In [None]:
import os
import zipfile

import pandas as pd
import snowflake.snowpark.functions as F
import snowflake.snowpark.types as T
import xgboost as xgb
from dotenv import load_dotenv
from snowflake.snowpark import Session

load_dotenv(override=True)

connection_params = {
    "account": os.environ.get("SNOWFLAKE_ACCOUNT"),
    "user": os.environ.get("SNOWFLAKE_USER"),
    "password": os.environ.get("SNOWFLAKE_PASSWORD"),
    "role": "SYSADMIN",
    "database": "MARCH_MADNESS",
    "warehouse": "MARCH_MADNESS_WH",
    "schema": "COMMON",
}

session = Session.builder.configs(connection_params).create()

Data Ingestion.

In [None]:
# Check if the file exists, if it doesn't, we'll assume the data has already been loaded. 
if os.path.exists("../data/march-machine-learning-mania-2023.zip"):
    # Open the zip file using the 'with' statement to ensure proper closing
    with zipfile.ZipFile("../data/march-machine-learning-mania-2023.zip") as zf:
        # Iterate over the files in the zip file
        for file in zf.filelist:
            # Check if the file is a CSV file
            if file.filename.endswith(".csv"):
                # Open the CSV file within the zip file
                with zf.open(file.filename) as z:
                    # Read the CSV file into a pandas DataFrame using the ISO-8859-1 encoding
                    df = pd.read_csv(z, encoding="iso-8859-1")
                
                # Create the table name for the Snowflake schema using the CSV file name
                table_name = f"RAW.{file.filename.split('/')[-1].replace('.csv', '').upper()}"
                
                # Convert the column names to uppercase
                df.columns = [col.upper() for col in df.columns]
                
                # Save the pandas DataFrame as a table in Snowflake with the specified table name
                # and overwrite the table if it already exists
                session.create_dataframe(df).write.save_as_table(
                    table_name=table_name, mode="overwrite"
                )

Feature Engineering.

In [None]:
def prepare_season_averages(session: Session, source_table: str, target_table: str) -> str:
    # Assign Snowflake DataFrame to season results table.
    season_results = session.table(source_table)

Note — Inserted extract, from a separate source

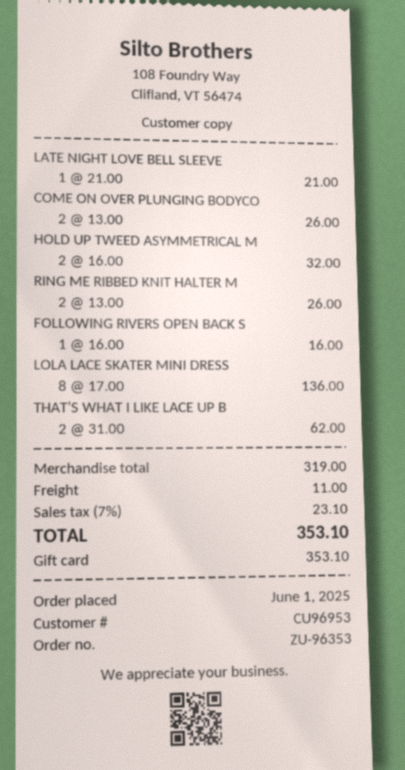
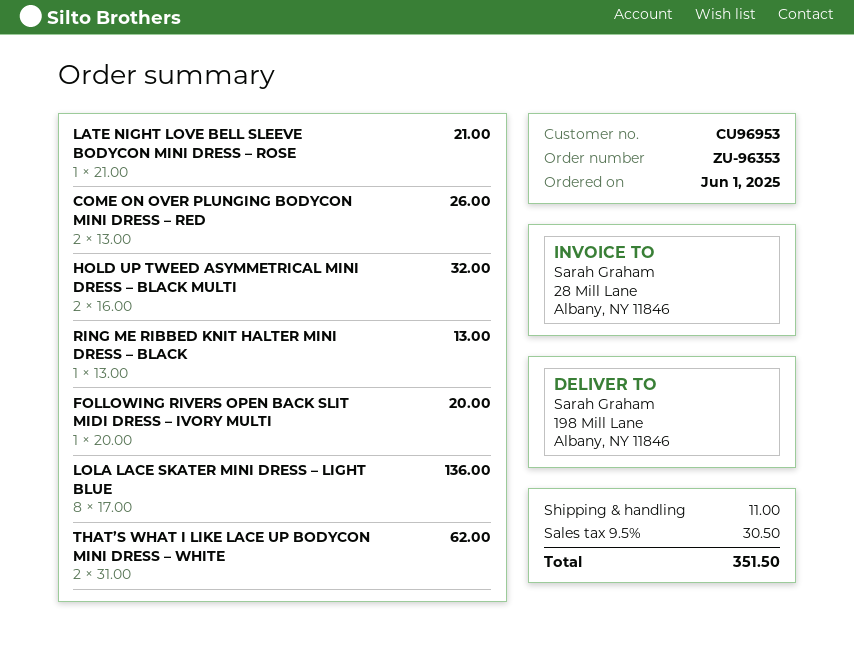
RING ME RIBBED KNIT HALTER M: 2 x 13.00 = 26.00 -> 1 x 13.00 = 13.00
FOLLOWING RIVERS OPEN BACK S: 1 x 16.00 = 16.00 -> 1 x 20.00 = 20.00
tax: 7% = 23.10 -> 9.5% = 30.50
total: 353.10 -> 351.50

    # Drop DAYNUM and WLOC as they aren't needed. 
    season_results = season_results.drop("DAYNUM", "WLOC")

    # Drop any columns that start with an L.
    w_season_results = season_results.select(*[col for col in season_results.columns if not col.startswith("L")])
    w_season_results = w_season_results.select([F.col(col).alias(col[1:]) if col.startswith("W") else col for col in w_season_results.columns])

    # Drop any columns that start with an L.
    l_season_results = season_results.select(*[col for col in season_results.columns if not col.startswith("W")])
    l_season_results = l_season_results.select([F.col(col).alias(col[1:]) if col.startswith("L") else col for col in l_season_results.columns])

    # Union these dataframes for the entirety of the seasonal stats. 
    union_season_results = w_season_results.union(l_season_results)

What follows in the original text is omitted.